Department of Labor August 14, 2014 – Federal Register Recent Federal Regulation Documents

Notice of Proposed Amendment to PTE 2012-10, Involving Renaissance Technologies, LLC (Renaissance or the Applicant) Located in New York, New York
Document Number: 2014-19212
Type: Notice
Date: 2014-08-14
Agency: Employee Benefits Security Administration, Department of Labor
This document contains a notice of pendency before the Department of Labor (the Department) of a proposed amendment to an individual exemption from certain prohibited transaction restrictions of the Employee Retirement Income Security Act of 1974, as amended (ERISA or the Act), and the Internal Revenue Code of 1986, as amended (the Code). The proposed amendment, if granted, would amend Prohibited Transaction Exemption (PTE) 2012-10 in order to allow for the investment by employees of Renaissance participating in the Renaissance Technologies, LLC 401(k) Plan, through such employees' 401(k) plan accounts, in certain proprietary funds managed by Renaissance.

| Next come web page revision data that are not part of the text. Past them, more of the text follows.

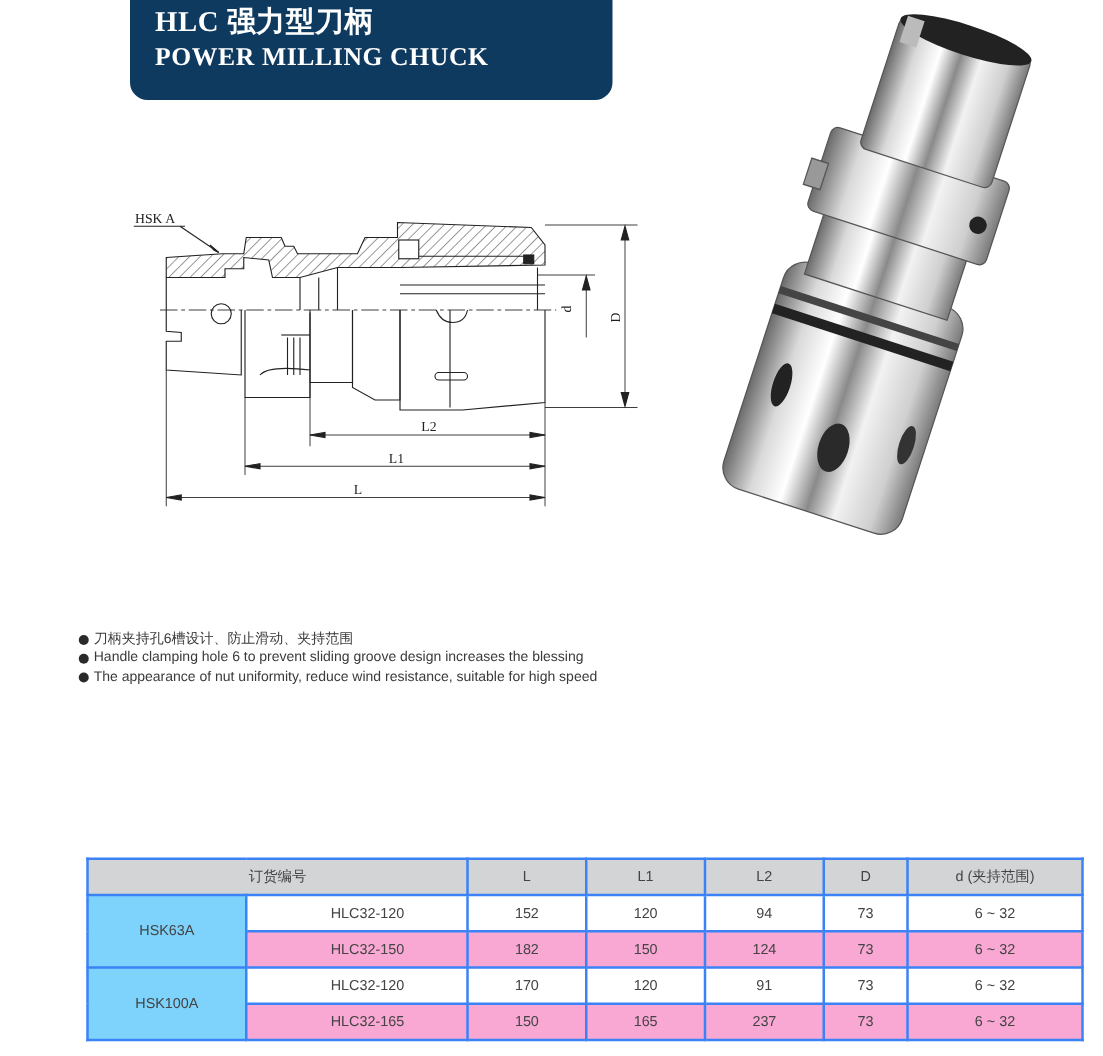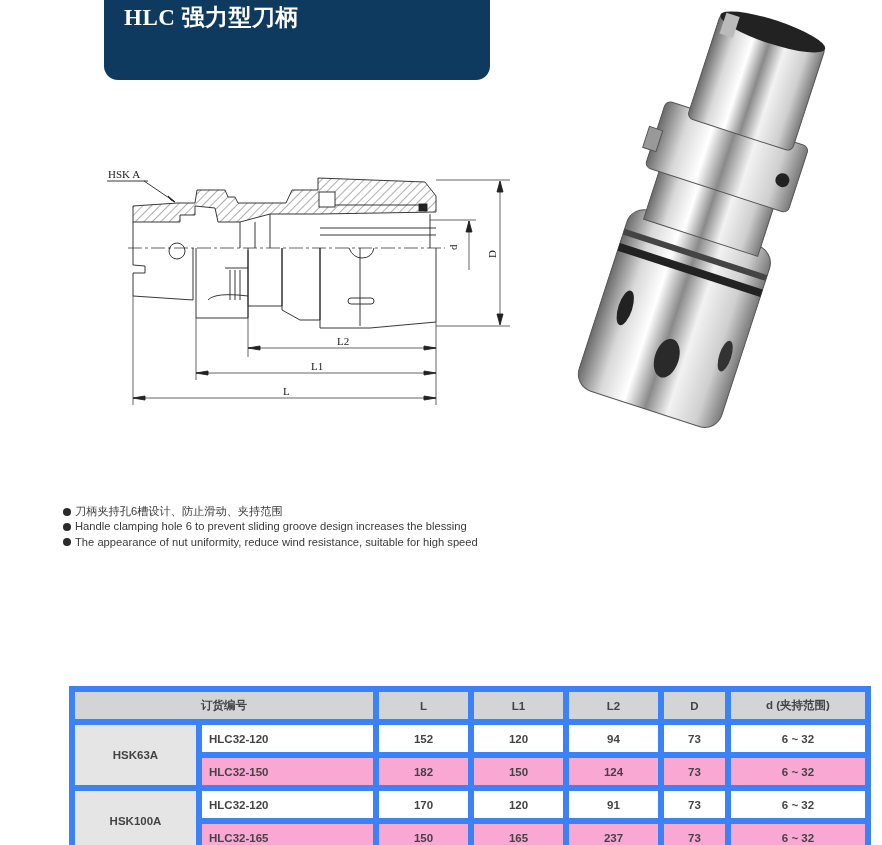"POWER MILLING CHUCK" div.title-line { html: none -> <div>POWER MILLING CHUCK</div> }
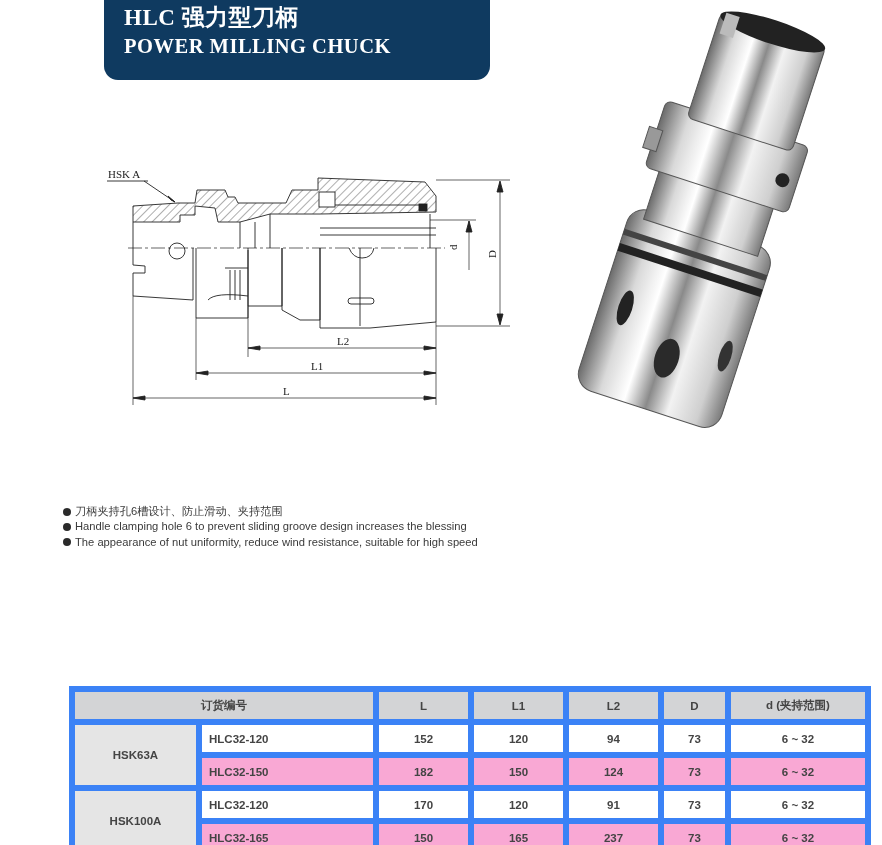"订货编号" table.spec td, table.spec th { border: 6px solid #3b82f6 -> 2px solid #3b82f6; font-weight: bold -> normal }
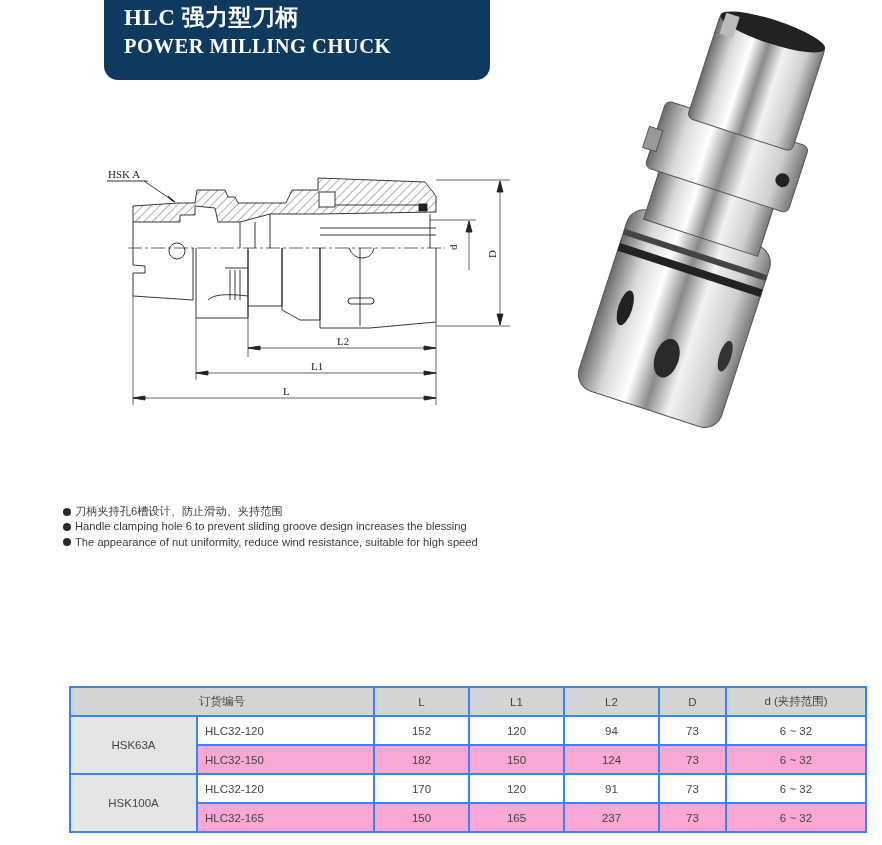"HLC32-120" table.spec td.model { padding-left: 7px -> 17px; text-align: left -> center }
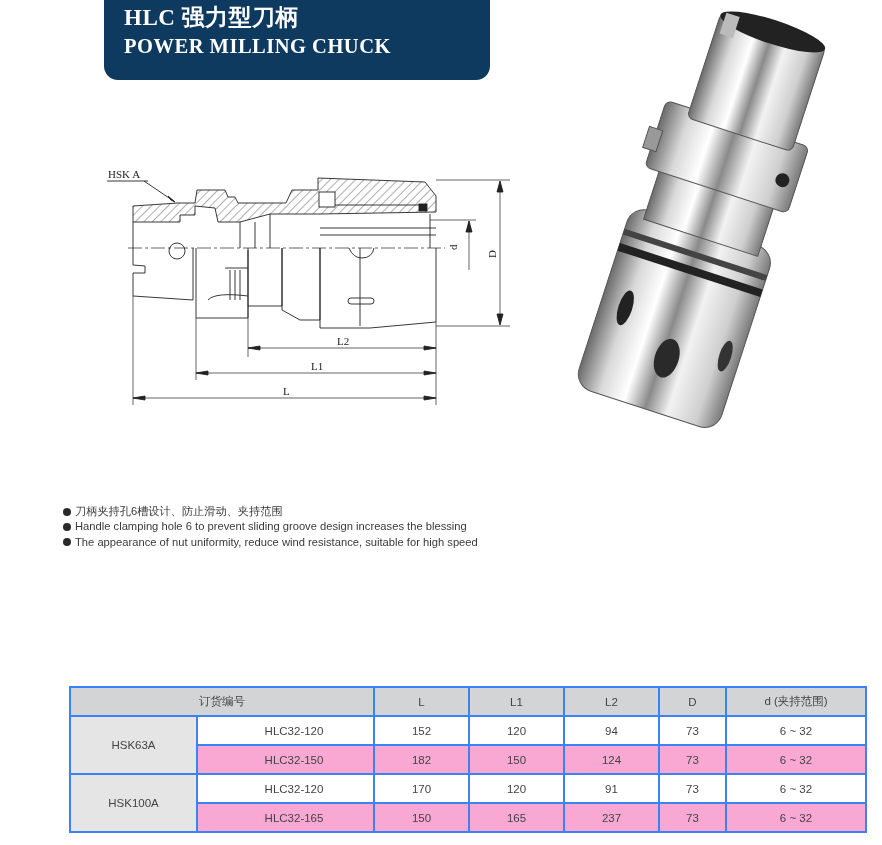"HSK63A" table.spec td.group { background: #e5e5e5 -> #7dd3fc }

Improve Tracking of Workplace Injuries and Illnesses
Document Number: 2014-19083
Type: Proposed Rule
Date: 2014-08-14
Agency: Department of Labor, Occupational Safety and Health Administration
On November 08, 2013, OSHA published a notice of proposed rulemaking to amend the agency's regulation on the annual OSHA injury and illness reporting requirements to add three new electronic reporting obligations. At a public meeting on the proposal, many stakeholders expressed concern that the proposal could motivate employers to under-record their employees' injuries and illnesses. They expressed concern that the proposal could promote an increase in workplace policies and procedures that deter or discourage employees from reporting work related injuries and illnesses. These include adopting unreasonable requirements for reporting injuries and illnesses and retaliating against employees who report injuries and illnesses. In order to protect the integrity of the injury and illness data, OSHA is considering adding provisions that will make it a violation for an employer to discourage employee reporting in these ways. To facilitate further evaluation of this issue, OSHA is extending the comment period for 60 days for public comment on this issue. In promulgating a final rule, OSHA will consider the comments already received as well as the information it receives in response to this notice.